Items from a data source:

'''

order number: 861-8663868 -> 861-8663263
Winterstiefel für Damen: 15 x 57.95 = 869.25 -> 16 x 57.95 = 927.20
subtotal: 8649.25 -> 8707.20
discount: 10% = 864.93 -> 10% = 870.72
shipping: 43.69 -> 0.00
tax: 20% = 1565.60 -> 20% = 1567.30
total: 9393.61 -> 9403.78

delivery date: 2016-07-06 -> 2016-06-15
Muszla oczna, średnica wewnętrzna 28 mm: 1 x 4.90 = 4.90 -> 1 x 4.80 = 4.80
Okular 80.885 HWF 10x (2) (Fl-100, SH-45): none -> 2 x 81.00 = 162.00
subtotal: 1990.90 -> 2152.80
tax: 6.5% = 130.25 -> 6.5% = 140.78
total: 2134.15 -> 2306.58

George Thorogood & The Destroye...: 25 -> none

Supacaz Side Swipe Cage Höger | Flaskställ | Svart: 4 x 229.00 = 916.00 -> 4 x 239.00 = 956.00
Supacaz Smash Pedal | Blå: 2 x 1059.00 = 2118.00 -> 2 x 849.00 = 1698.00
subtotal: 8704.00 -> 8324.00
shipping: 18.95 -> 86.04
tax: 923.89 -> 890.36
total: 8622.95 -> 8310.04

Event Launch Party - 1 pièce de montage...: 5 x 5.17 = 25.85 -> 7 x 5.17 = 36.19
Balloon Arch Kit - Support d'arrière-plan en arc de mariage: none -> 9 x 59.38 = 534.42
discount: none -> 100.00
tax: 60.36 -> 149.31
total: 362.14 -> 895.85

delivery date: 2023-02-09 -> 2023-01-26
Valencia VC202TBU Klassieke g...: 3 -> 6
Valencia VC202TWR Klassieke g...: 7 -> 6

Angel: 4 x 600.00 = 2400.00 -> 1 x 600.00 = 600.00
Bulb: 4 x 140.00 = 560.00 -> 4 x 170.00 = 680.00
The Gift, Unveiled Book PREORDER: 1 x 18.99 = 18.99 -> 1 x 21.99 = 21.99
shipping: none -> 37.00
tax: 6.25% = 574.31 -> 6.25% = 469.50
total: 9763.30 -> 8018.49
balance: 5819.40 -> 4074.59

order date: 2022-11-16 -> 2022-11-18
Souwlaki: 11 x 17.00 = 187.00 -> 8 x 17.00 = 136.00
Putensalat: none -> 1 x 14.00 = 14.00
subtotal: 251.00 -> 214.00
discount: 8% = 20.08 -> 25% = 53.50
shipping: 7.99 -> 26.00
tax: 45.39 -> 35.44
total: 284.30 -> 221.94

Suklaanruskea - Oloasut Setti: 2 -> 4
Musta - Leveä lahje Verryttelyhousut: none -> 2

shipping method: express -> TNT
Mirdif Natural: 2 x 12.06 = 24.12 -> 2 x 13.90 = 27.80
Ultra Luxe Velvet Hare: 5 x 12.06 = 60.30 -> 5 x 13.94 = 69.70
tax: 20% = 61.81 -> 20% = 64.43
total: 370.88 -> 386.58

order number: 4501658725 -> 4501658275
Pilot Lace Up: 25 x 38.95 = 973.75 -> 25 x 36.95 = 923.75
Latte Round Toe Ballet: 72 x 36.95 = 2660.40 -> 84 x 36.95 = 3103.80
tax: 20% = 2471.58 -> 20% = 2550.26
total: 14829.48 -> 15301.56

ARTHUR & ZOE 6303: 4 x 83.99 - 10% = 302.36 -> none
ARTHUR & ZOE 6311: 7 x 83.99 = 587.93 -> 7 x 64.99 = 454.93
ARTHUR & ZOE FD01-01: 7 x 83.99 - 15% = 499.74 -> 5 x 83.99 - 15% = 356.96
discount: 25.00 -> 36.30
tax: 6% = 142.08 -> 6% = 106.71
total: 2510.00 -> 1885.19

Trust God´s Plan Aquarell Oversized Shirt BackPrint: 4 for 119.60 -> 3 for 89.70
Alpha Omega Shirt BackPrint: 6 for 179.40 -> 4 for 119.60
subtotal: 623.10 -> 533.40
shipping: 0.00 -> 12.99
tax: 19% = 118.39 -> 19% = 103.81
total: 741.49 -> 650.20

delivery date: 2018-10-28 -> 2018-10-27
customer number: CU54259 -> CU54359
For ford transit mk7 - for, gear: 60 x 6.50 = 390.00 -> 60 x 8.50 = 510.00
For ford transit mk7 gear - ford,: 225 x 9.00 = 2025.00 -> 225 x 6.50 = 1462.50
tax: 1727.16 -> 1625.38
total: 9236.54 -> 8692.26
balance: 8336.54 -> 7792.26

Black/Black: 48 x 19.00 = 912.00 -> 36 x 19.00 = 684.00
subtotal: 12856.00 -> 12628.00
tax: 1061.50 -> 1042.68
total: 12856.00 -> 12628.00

'''

Your task:
All of the data should be retyped exactly.

Answer box:
order number: 861-8663868 -> 861-8663263
Winterstiefel für Damen: 15 x 57.95 = 869.25 -> 16 x 57.95 = 927.20
subtotal: 8649.25 -> 8707.20
discount: 10% = 864.93 -> 10% = 870.72
shipping: 43.69 -> 0.00
tax: 20% = 1565.60 -> 20% = 1567.30
total: 9393.61 -> 9403.78

delivery date: 2016-07-06 -> 2016-06-15
Muszla oczna, średnica wewnętrzna 28 mm: 1 x 4.90 = 4.90 -> 1 x 4.80 = 4.80
Okular 80.885 HWF 10x (2) (Fl-100, SH-45): none -> 2 x 81.00 = 162.00
subtotal: 1990.90 -> 2152.80
tax: 6.5% = 130.25 -> 6.5% = 140.78
total: 2134.15 -> 2306.58

George Thorogood & The Destroye...: 25 -> none

Supacaz Side Swipe Cage Höger | Flaskställ | Svart: 4 x 229.00 = 916.00 -> 4 x 239.00 = 956.00
Supacaz Smash Pedal | Blå: 2 x 1059.00 = 2118.00 -> 2 x 849.00 = 1698.00
subtotal: 8704.00 -> 8324.00
shipping: 18.95 -> 86.04
tax: 923.89 -> 890.36
total: 8622.95 -> 8310.04

Event Launch Party - 1 pièce de montage...: 5 x 5.17 = 25.85 -> 7 x 5.17 = 36.19
Balloon Arch Kit - Support d'arrière-plan en arc de mariage: none -> 9 x 59.38 = 534.42
discount: none -> 100.00
tax: 60.36 -> 149.31
total: 362.14 -> 895.85

delivery date: 2023-02-09 -> 2023-01-26
Valencia VC202TBU Klassieke g...: 3 -> 6
Valencia VC202TWR Klassieke g...: 7 -> 6

Angel: 4 x 600.00 = 2400.00 -> 1 x 600.00 = 600.00
Bulb: 4 x 140.00 = 560.00 -> 4 x 170.00 = 680.00
The Gift, Unveiled Book PREORDER: 1 x 18.99 = 18.99 -> 1 x 21.99 = 21.99
shipping: none -> 37.00
tax: 6.25% = 574.31 -> 6.25% = 469.50
total: 9763.30 -> 8018.49
balance: 5819.40 -> 4074.59

order date: 2022-11-16 -> 2022-11-18
Souwlaki: 11 x 17.00 = 187.00 -> 8 x 17.00 = 136.00
Putensalat: none -> 1 x 14.00 = 14.00
subtotal: 251.00 -> 214.00
discount: 8% = 20.08 -> 25% = 53.50
shipping: 7.99 -> 26.00
tax: 45.39 -> 35.44
total: 284.30 -> 221.94

Suklaanruskea - Oloasut Setti: 2 -> 4
Musta - Leveä lahje Verryttelyhousut: none -> 2

shipping method: express -> TNT
Mirdif Natural: 2 x 12.06 = 24.12 -> 2 x 13.90 = 27.80
Ultra Luxe Velvet Hare: 5 x 12.06 = 60.30 -> 5 x 13.94 = 69.70
tax: 20% = 61.81 -> 20% = 64.43
total: 370.88 -> 386.58

order number: 4501658725 -> 4501658275
Pilot Lace Up: 25 x 38.95 = 973.75 -> 25 x 36.95 = 923.75
Latte Round Toe Ballet: 72 x 36.95 = 2660.40 -> 84 x 36.95 = 3103.80
tax: 20% = 2471.58 -> 20% = 2550.26
total: 14829.48 -> 15301.56

ARTHUR & ZOE 6303: 4 x 83.99 - 10% = 302.36 -> none
ARTHUR & ZOE 6311: 7 x 83.99 = 587.93 -> 7 x 64.99 = 454.93
ARTHUR & ZOE FD01-01: 7 x 83.99 - 15% = 499.74 -> 5 x 83.99 - 15% = 356.96
discount: 25.00 -> 36.30
tax: 6% = 142.08 -> 6% = 106.71
total: 2510.00 -> 1885.19

Trust God´s Plan Aquarell Oversized Shirt BackPrint: 4 for 119.60 -> 3 for 89.70
Alpha Omega Shirt BackPrint: 6 for 179.40 -> 4 for 119.60
subtotal: 623.10 -> 533.40
shipping: 0.00 -> 12.99
tax: 19% = 118.39 -> 19% = 103.81
total: 741.49 -> 650.20

delivery date: 2018-10-28 -> 2018-10-27
customer number: CU54259 -> CU54359
For ford transit mk7 - for, gear: 60 x 6.50 = 390.00 -> 60 x 8.50 = 510.00
For ford transit mk7 gear - ford,: 225 x 9.00 = 2025.00 -> 225 x 6.50 = 1462.50
tax: 1727.16 -> 1625.38
total: 9236.54 -> 8692.26
balance: 8336.54 -> 7792.26

Black/Black: 48 x 19.00 = 912.00 -> 36 x 19.00 = 684.00
subtotal: 12856.00 -> 12628.00
tax: 1061.50 -> 1042.68
total: 12856.00 -> 12628.00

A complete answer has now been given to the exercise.